St. Michael’s Alley
Charleston’s alleys are highly historical and enchanting places. Much has been written about Dueler’s (Philadelphia), Lodge, and Stoll’s Alleys. I would like to comment on another, out of the way, passage known as St. Michael’s Alley which connects Meeting with Church Streets. In about 150 yards there is as much history per square inch as any other place of comparable size (except 4 Corners of Law) in the city. Apparently many “affairs of honor” were conducted in the Alley and upstairs in #2 was probably the scene of such a bloody conclusion of an argument among 2 gentlemen; one American and one French, over a lady.
Passing along St.
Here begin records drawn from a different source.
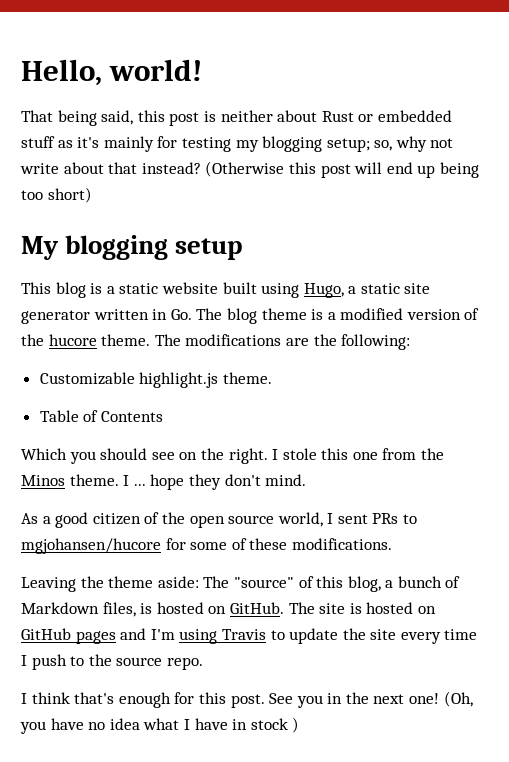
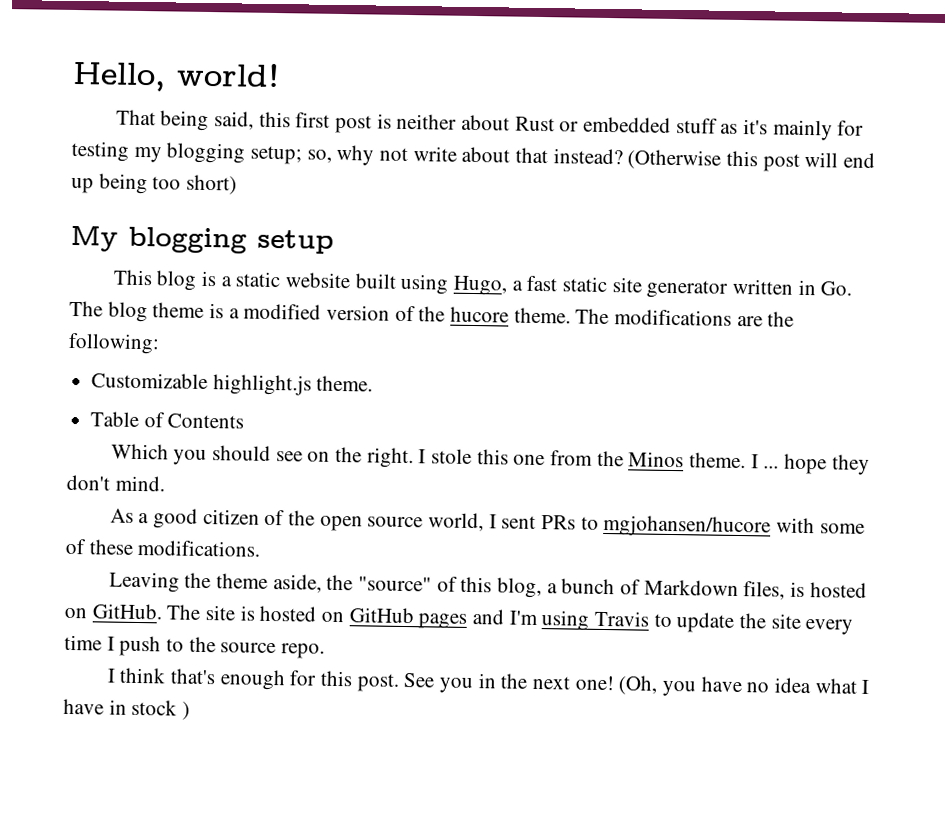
(165, 116) none -> [295,112,331,128] first
(357, 290) none -> [526,275,558,292] fast
[165,538,186,550] for -> [776,517,816,534] with
[157,576,230,588] aside: The -> [272,574,354,593] aside, the

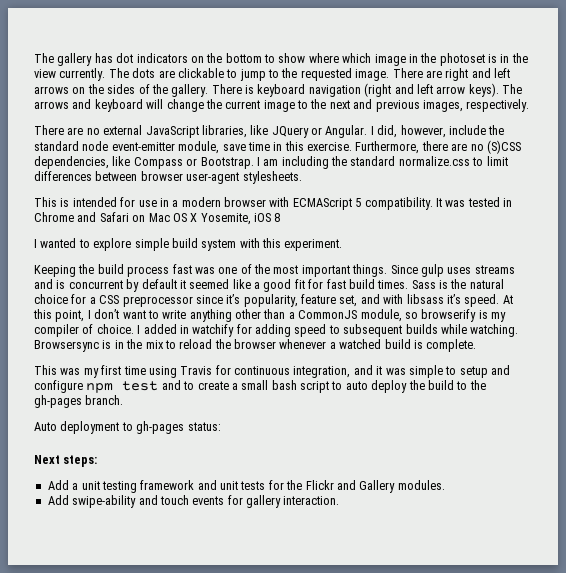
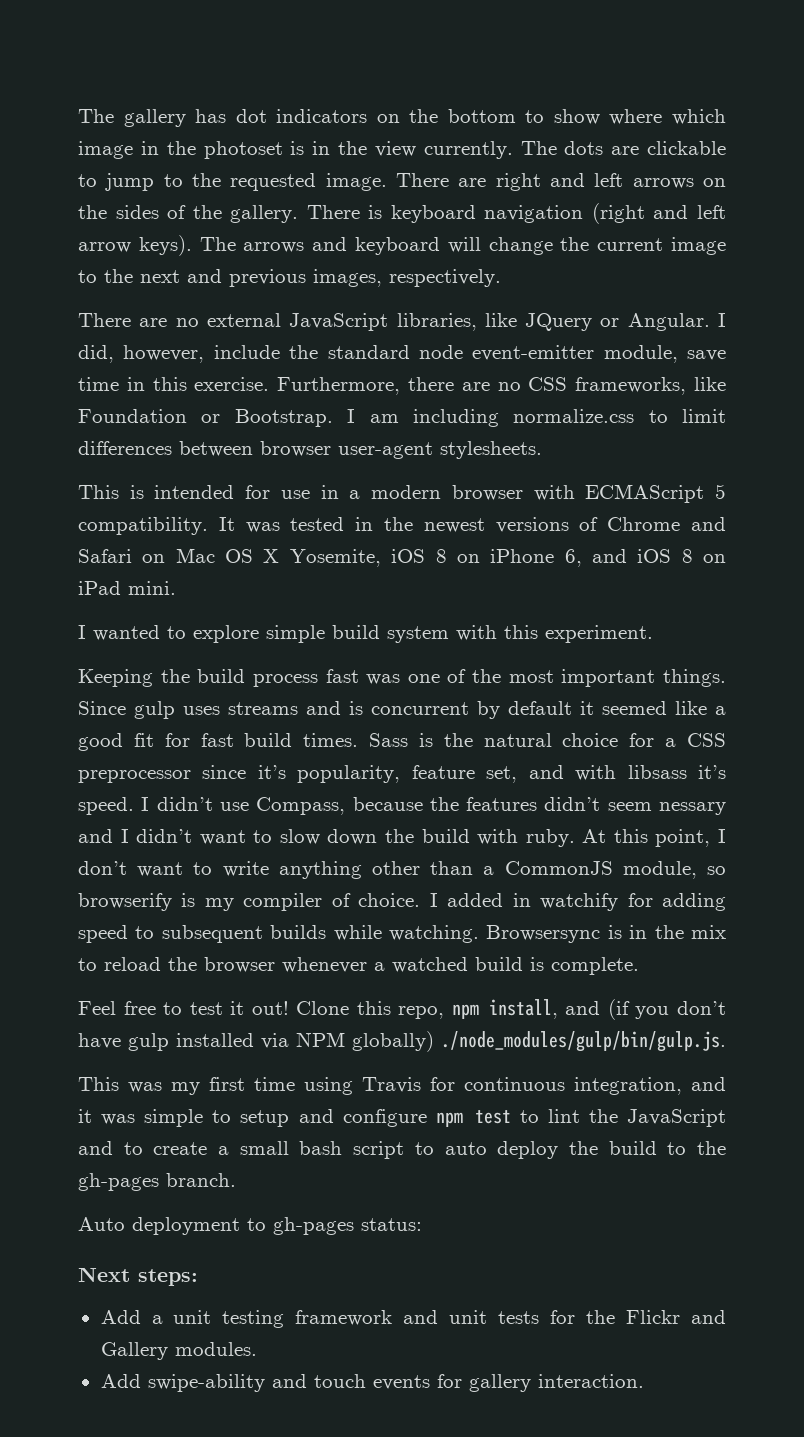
[486,140,521,154] [34,156,183,169] (S)CSS dependencies, like Compass -> [528,377,726,395] [78,409,187,423] CSS frameworks, like Foundation
[331,156,396,166] the standard -> (499, 418) none
(512, 202) none -> [384,517,599,533] the newest versions of
(281, 217) none -> [456,549,726,567] [78,581,176,595] on iPhone 6, and iOS 8 on iPad mini.
(500, 300) none -> [141,797,726,815] [78,829,575,847] I didn’t use Compass, because the features didn’t seem nessary and I didn’t want to slow down the build with ruby.
(477, 345) none -> [78,999,726,1020] [78,1031,726,1052] // Feel free to test it out! Clone this repo, npm install, and (if you don’t have gulp installed via NPM globally) ./node_modules/gulp/bin/gulp.js.
(159, 386) none -> [519,1109,726,1127] to lint the JavaScript

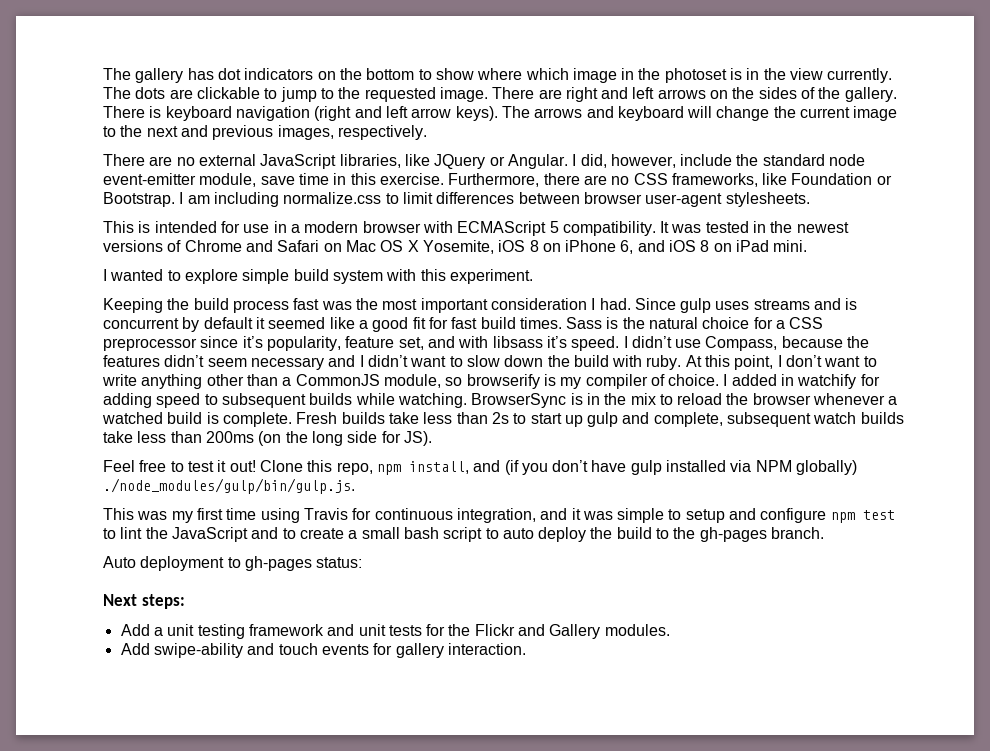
[407,669,467,683] one of -> (352, 305) none
[662,669,726,687] things. -> [490,298,631,310] consideration I had.
[659,802,726,815] nessary -> [250,357,324,370] necessary
[486,925,601,943] Browsersync -> [471,393,567,408] BrowserSync
(639, 966) none -> [296,412,904,427] [103,431,432,446] Fresh builds take less than 2s to start up gulp and complete, subsequent watch builds take less than 200ms (on the long side for JS).

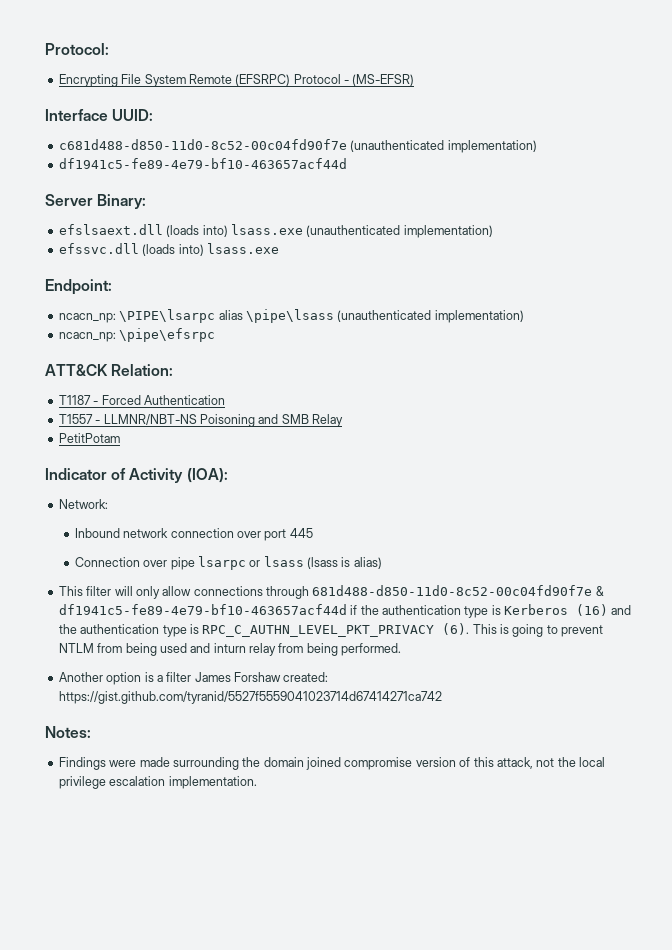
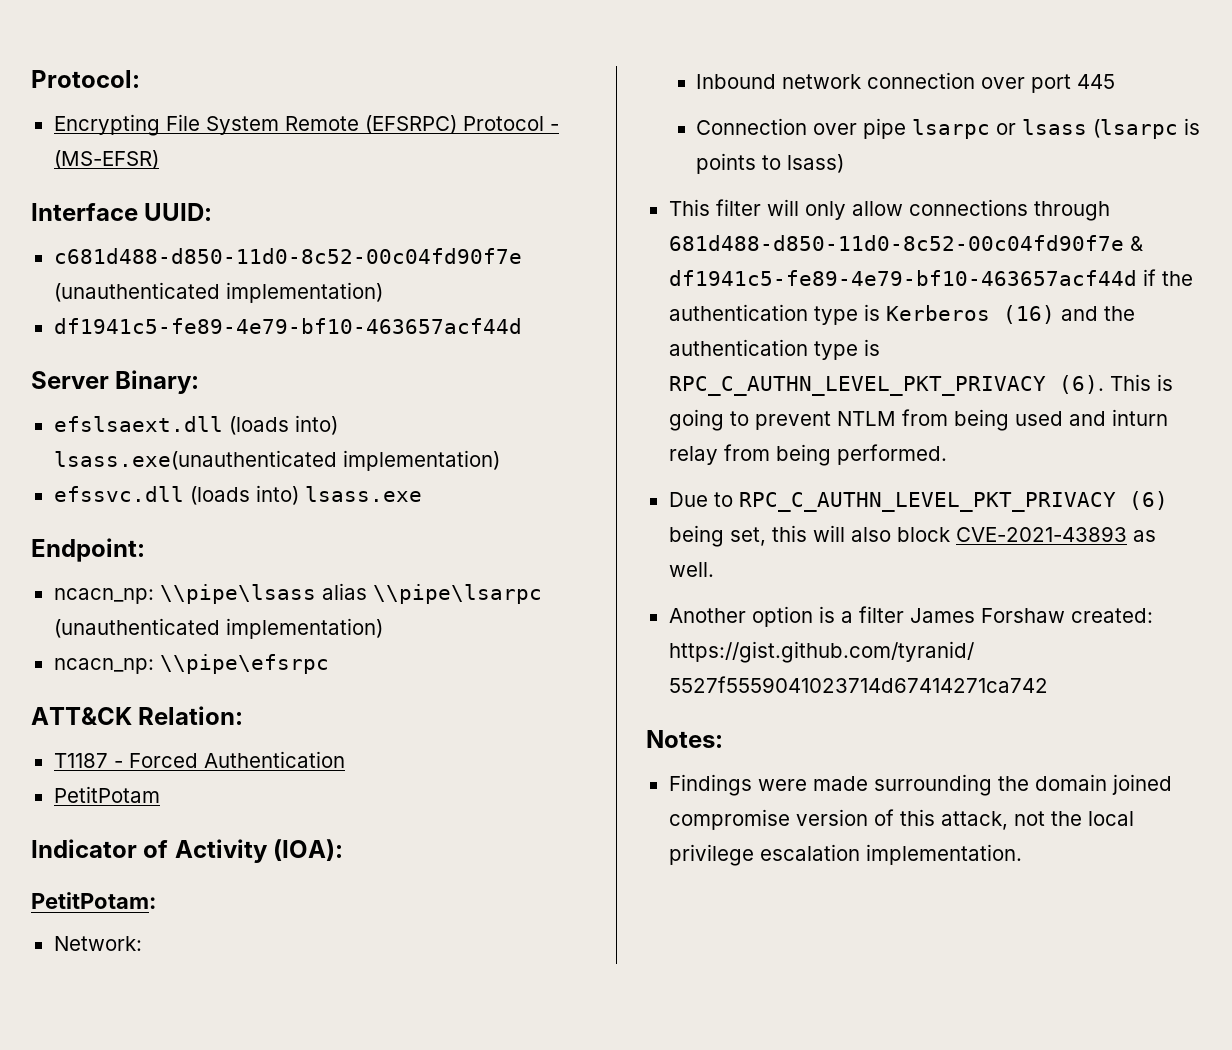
[230,224,401,237] lsass.exe (unauthenticated -> [53,450,337,470] lsass.exe(unauthenticated
[119,309,334,323] \PIPE\lsarpc alias \pipe\lsass -> [159,583,542,604] \\pipe\lsass alias \\pipe\lsarpc
[119,328,216,342] \pipe\efsrpc -> [159,654,329,674] \\pipe\efsrpc
[58,414,343,427] // T1557 - LLMNR/NBT-NS Poisoning and SMB Relay -> (345, 759) none
(228, 475) none -> [31,892,156,909] // PetitPotam:
[307,557,382,569] (lsass is alias) -> [1093,118,1201,139] [696,153,845,174] (lsarpc is points to lsass)
(402, 649) none -> [668,491,1168,512] [668,525,1156,547] [668,562,714,577] // Due to RPC_C_AUTHN_LEVEL_PKT_PRIVACY (6) being set, this will also block CVE-2021-43893 as well.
Michael’s Alley westward toward Meeting from Church, you encounter a Philip Simmons gate, the law office of James Petigru, staunch, outspoken Unionist. Petigru’s law office was designed by E.B. White, completed in 1849, and restored in the early 1900s by Susan Pringle Frost, Founder and President of the (now) Preservation Society of Charleston. In fact, St. Michael’s Alley is scene of some of the earliest efforts at restoration and preservation. Across from Petigru’s law office is the home of Clelia Perroneau Matthews McGowan. Clelia was the first woman to hold public office in the state of South Carolina, being appointed to the state board of education in 1919 before women could vote. Later in 1923, she was elected to city council and was active in women’s causes and race relations. Clelia’s lovely home can be seen at #5 St. Michael’s. Just as you are about to exit the alley, you pass by #9, which was built by DuBose Heyward in 1913. Heyward wrote the novel, Porgy in 1925, which was later made into the opera, Porgy and Bess in 1934 when George Gershwin and DuBose Heyward collaborated to create the work on Folly’s Island.